Winfield Townley Scott
Winfield Townley Scott (April 30, 1910 – April 28, 1968) was an American poet, critic and diarist.
Biography
Scott was born in Haverhill, Massachusetts, seven days after the arrival of Halley's Comet. He graduated from Brown University in 1931.[1]
He penned an important early appreciation of horror writer H.P. Lovecraft (1890–1937) — "His Own Most Fantastic Creation: Howard Phillips Lovecraft" (1944). Another essay on Lovecraft, "Lovecraft as a Poet", first appeared in Rhode Island on Lovecraft (1945) and was reprinted elsewhere in a revised version as "A Parenthesis on Lovecraft as Poet." He corresponded with Lovecraft, and in 1950, advised J. Warren Thomas about a biographical thesis. He was editor of The Providence Journal and Evening Bulletin[2]
Scott was primarily known for his journals.

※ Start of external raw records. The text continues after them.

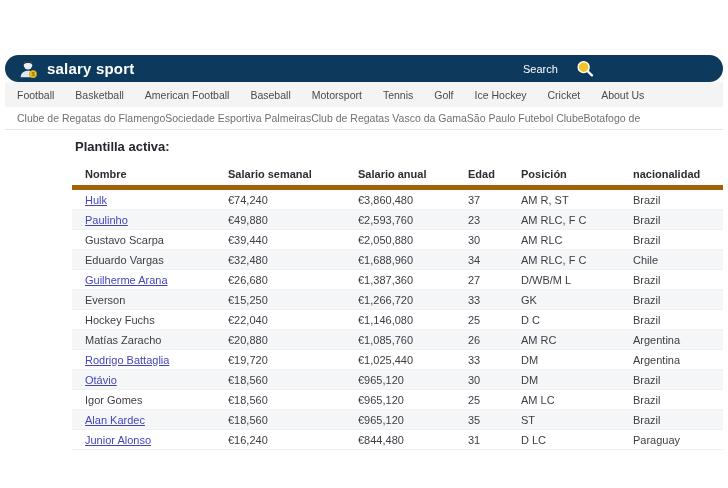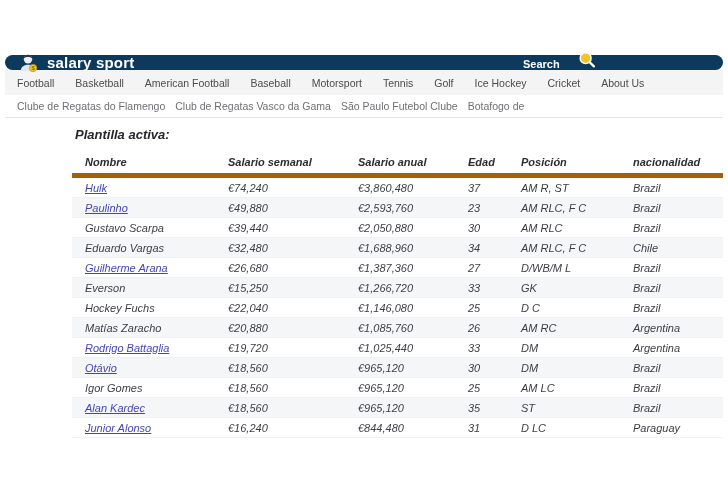--- a/index.html
+++ b/index.html
@@ -13,7 +13,7 @@
 
   
   .topbar {
-    height: 15px; background: #0d3a5c;
+    height: 27px; background: #0d3a5c;
     display: flex; align-items: center; position: relative; border-radius: 16px;
   }
   .logo { display: flex; align-items: center; gap: 8px; padding-left: 12px; text-decoration: none; }

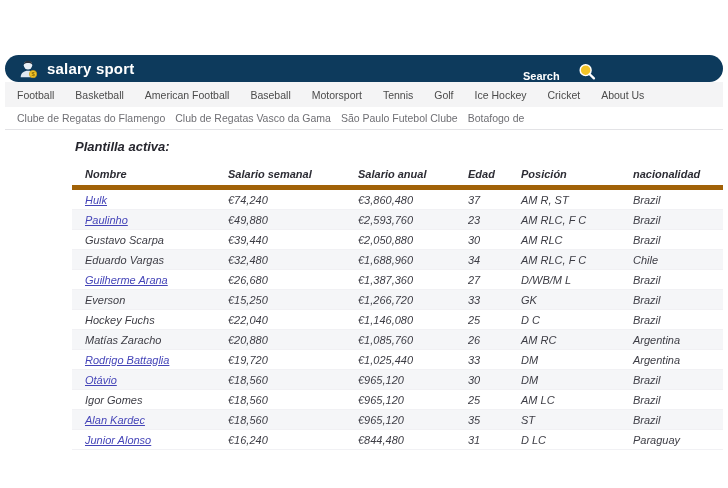--- a/index.html
+++ b/index.html
@@ -20,7 +20,7 @@
   .brand { color: #ffffff; font-weight: bold; font-size: 15px; letter-spacing: 0.2px; }
   .search {
     position: absolute; left: 518px; top: 0; height: 100%;
-    display: flex; align-items: flex-end; gap: 17px; cursor: pointer; font-weight: bold;
+    display: flex; align-items: center; gap: 17px; cursor: pointer;
   }
   .search-label { color: #ffffff; font-size: 11px; }
 

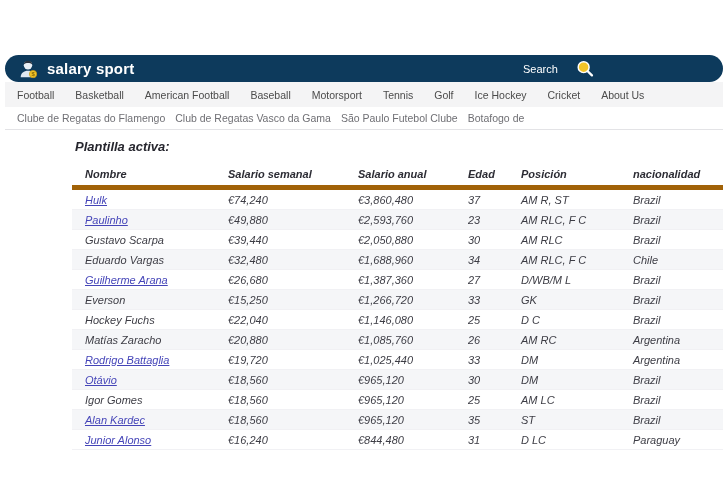--- a/index.html
+++ b/index.html
@@ -34,7 +34,7 @@
   
   .nav2 {
     height: 22px; background: #ffffff; border-bottom: 1px solid #e3e3e6;
-    display: flex; align-items: center; gap: 10px; padding-left: 12px;
+    display: flex; align-items: center; padding-left: 12px;
     overflow: hidden;
   }
   .nav2 a { font-size: 10.5px; color: #6f6f74; text-decoration: none; white-space: nowrap; }

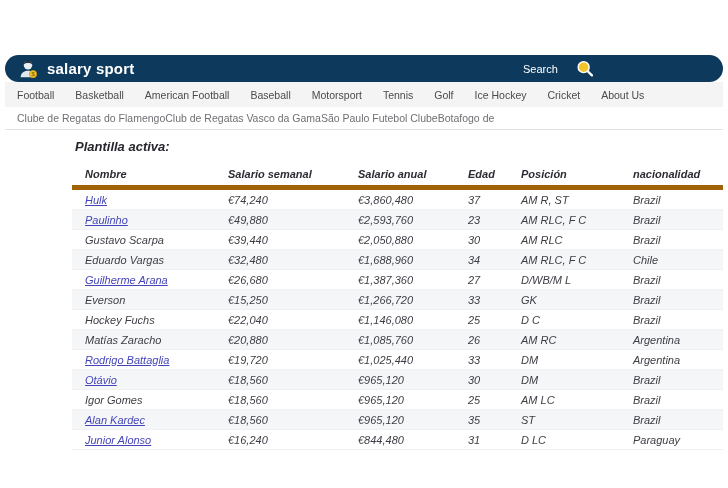--- a/index.html
+++ b/index.html
@@ -103,6 +103,7 @@
 
   <nav class="nav2">
       <a href="#">Clube de Regatas do Flamengo</a>
+      <a href="#">Sociedade Esportiva Palmeiras</a>
       <a href="#">Club de Regatas Vasco da Gama</a>
       <a href="#">São Paulo Futebol Clube</a>
       <a href="#">Botafogo de</a>

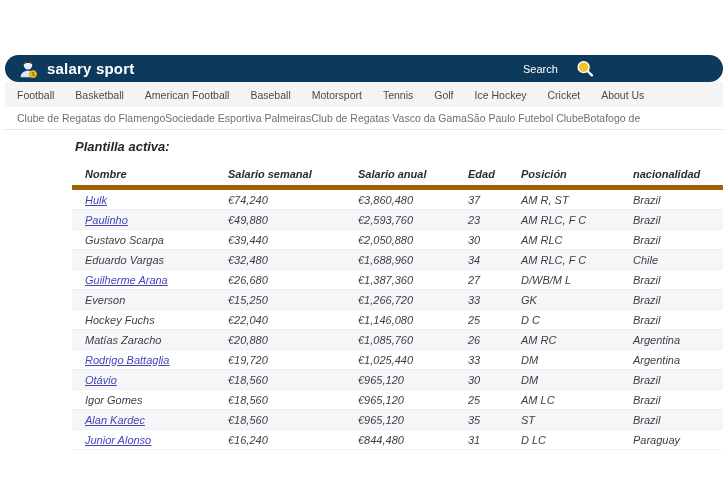--- a/index.html
+++ b/index.html
@@ -40,7 +40,7 @@
   .nav2 a { font-size: 10.5px; color: #6f6f74; text-decoration: none; white-space: nowrap; }
 
   
-  .content { padding: 9px 0 0 67px; font-style: italic; }
+  .content { padding: 9px 0 0 67px; }
   .section-title { font-size: 13px; font-weight: bold; color: #26262e; margin: 0 0 9px 3px; }
 
   table.salary {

He published these as A Dirty Hand (1958). He corresponded with Ruth Lechlitner.[3]
Several of his poems appear in the book, "Dont Forget To Fly", an anthology (that includes many other famous works) collected by Paul B. Janeczko, Bradbury Press, published in 1981.
He died due to a drug reaction in 1968.
Awards
- 1963 National Book Award finalist [4]
- 1939/1940 Shelley Memorial Award
Works
Books of poems
- Wind the Clock (1941)
- The Sword on the Table (1942)
- To Marry Strangers (1945)
- Mr. Whittier and Other Poems (1948)
- The Dark Sister (1958)
- Scrimshaw (1959)
- Collected Poems 1937-1962 (1962)
- Change of Weather (1964)
Diaries
- A Dirty Hand (University of Texas Press, 1969)
Essays
- Exiles and Fabrications (Doubleday, 1961)
As editor
- La Farge, Oliver, The Man with the Calabash Pipe (Houghton Mifflin, 1966)
References
- Poet in America: Winfield Townley Scott by Scott Donaldson (AuthorHouse, 2001).